Même si, en Suisse romande, il existe plusieurs paroisses orthodoxes célébrant principalement ou en partie en français; la situation est différente en Suisse alémanique, où une seule paroisse zurichoise célèbre une fois par mois une liturgie en allemand.

Par ailleurs, de nouveaux migrants arrivent: on commence par exemple à voir apparaître ici et là des Grecs poussés par la crise économique tenter leur chance ailleurs. Le facteur migratoire continuera donc pour assez longtemps encore à marquer la réalité orthodoxe en Suisse.


P: Combien y a-t-il de Suisses convertis à l'orthodoxie?
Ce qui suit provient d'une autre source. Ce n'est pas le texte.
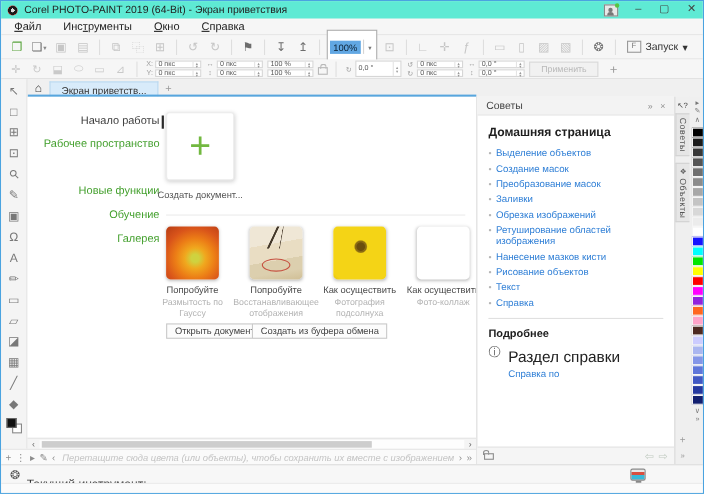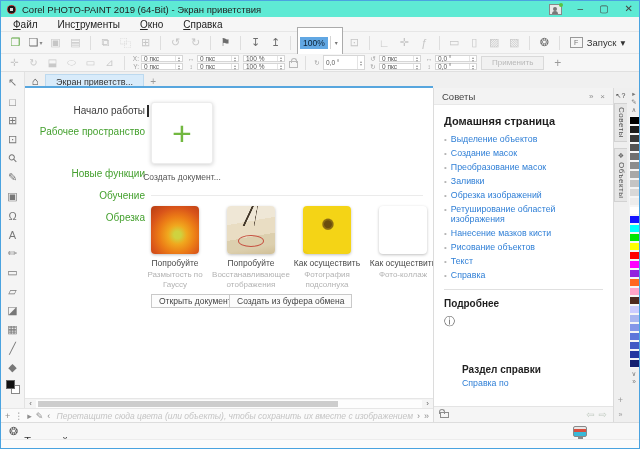--- a/index.html
+++ b/index.html
@@ -105,21 +105,21 @@
   .dk-body{padding:8px 10px 0 10px;}
   .dk-title{font-size:11px;font-weight:bold;color:#1e1e1e;margin:2px 0 7px 0;}
   .dk-intro{font-size:8.8px;color:#555;line-height:1.45;margin-bottom:7px;}
   .dk-link{display:flex;gap:4px;align-items:baseline;margin:4px 0;font-size:8.8px;}
   .dk-link .b{color:#b5b5b5;font-size:8px;}
   .dk-link .t{color:#2f7fd6;}
   .dk-div{height:1px;background:#e0e0e0;margin:9px 0 8px 0;}
   .dk-more{font-size:10px;font-weight:bold;color:#1e1e1e;margin-bottom:7px;}
   .dk-help{display:flex;gap:7px;align-items:flex-start;}
   .dk-info{font-size:11px;color:#555;line-height:11px;}
-  .dk-help .ht{font-size:10px;font-weight:bold;color:#222;margin-bottom:3px;margin-top:48px;}
+  .dk-help .ht{font-size:14px;font-weight:normal;color:#222;margin-bottom:3px;}
   .dk-help .hl{font-size:8.8px;color:#2f7fd6;}
   .dk-foot{position:absolute;bottom:0;left:0;right:0;height:16px;background:#f5f5f5;border-top:1px solid #e4e4e4;display:flex;align-items:center;padding:0 6px;}
   .dk-lock{position:relative;width:9px;height:6px;border:1px solid #8d8d8d;}
   .dk-lock::before{content:"";position:absolute;top:-4px;left:-2px;width:4px;height:4px;border:1px solid #8d8d8d;border-bottom:none;border-radius:3px 3px 0 0;}
   .dk-nav{margin-left:auto;display:flex;gap:4px;font-size:10px;color:#c2ccc2;}
 
   
   .sidetabs{position:absolute;top:87px;left:612px;width:14px;height:334px;background:#efefef;border-left:1px solid #dadada;display:flex;flex-direction:column;align-items:center;padding:2px 0;}
   .st-helper{font-size:7px;color:#444;margin:2px 0 3px 0;}
   .vtab{display:flex;flex-direction:column;align-items:center;background:#e6e6e6;border:1px solid #d2d2d2;border-right:none;width:13px;padding:3px 0;margin-bottom:6px;}
@@ -342,21 +342,21 @@
         <span class="fg"></span>
       </span>
   </div>
 
   <div class="canvas">
     <div class="wnav active" style="top:17px">Начало работы</div>
     <div class="cursorbar"></div>
     <div class="wnav" style="top:38px">Рабочее пространство</div>
     <div class="wnav" style="top:102px">Обучение</div>
     <div class="wnav" style="top:80px">Новые функции</div>
-    <div class="wnav" style="top:124px">Обрезка</div>
+    <div class="wnav" style="top:124px">Галерея</div>
 
     <div class="createcard">
         <span class="plus">+</span>
       </div>
     <div class="createlabel">Создать документ...</div>
     <div class="wsep"></div>
 
     <div class="thumb th1" style="left:126px"></div>
     <div class="thumb th2" style="left:202px"></div>
     <div class="thumb th3" style="left:278px"></div>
JFM: Quelques centaines de convertis – personne ne connaît le chiffre exact – ont embrassé la foi orthodoxe en Suisse au cours des dernières décennies. Quelques-uns sont prêtres ou diacres. Ces adhésions ne sont pas le résultat d'activités missionnaires, mais de démarches individuelles, qui commencent souvent par la découverte de la liturgie orthodoxe.

Notamment pour ces convertis, la référence à la tradition chrétienne de la Suisse du Ier millénaire, avant les ruptures entre l'Orient et l'Occident, est importante: ils considèrent les saints de cette période comme des saints orthodoxes. Dans la paroisse orthodoxe de Vevey (VD), un dimanche est ainsi consacré chaque année à la fête de Tous les Saints d'Helvétie.


P: Comment voyez l'avenir proche de cette confession en Suisse?

JFM: Sur le plan numérique, tout dépendra des fluctuations migratoires. Nous le voyons dans le cas des Eglises préchalcédoniennes (coptes, arméniens, éthiopiens, érythréens...): l'immigration érythréenne augmente rapidement depuis quelque temps, et entraîne aussi des efforts d'organisation, mais souvent avec une grande précarité matérielle.

Pour ce qui est des Eglises orthodoxes d'héritage byzantin, il est probable que d'autres paroisses voient le jour, et que plusieurs paroisses existantes s'inscrivent de façon stable et visible dans le paysage suisse: la paroisse serbe a ainsi construit en 2009 une belle église de style traditionnel à Belp (BE), dans une zone industrielle.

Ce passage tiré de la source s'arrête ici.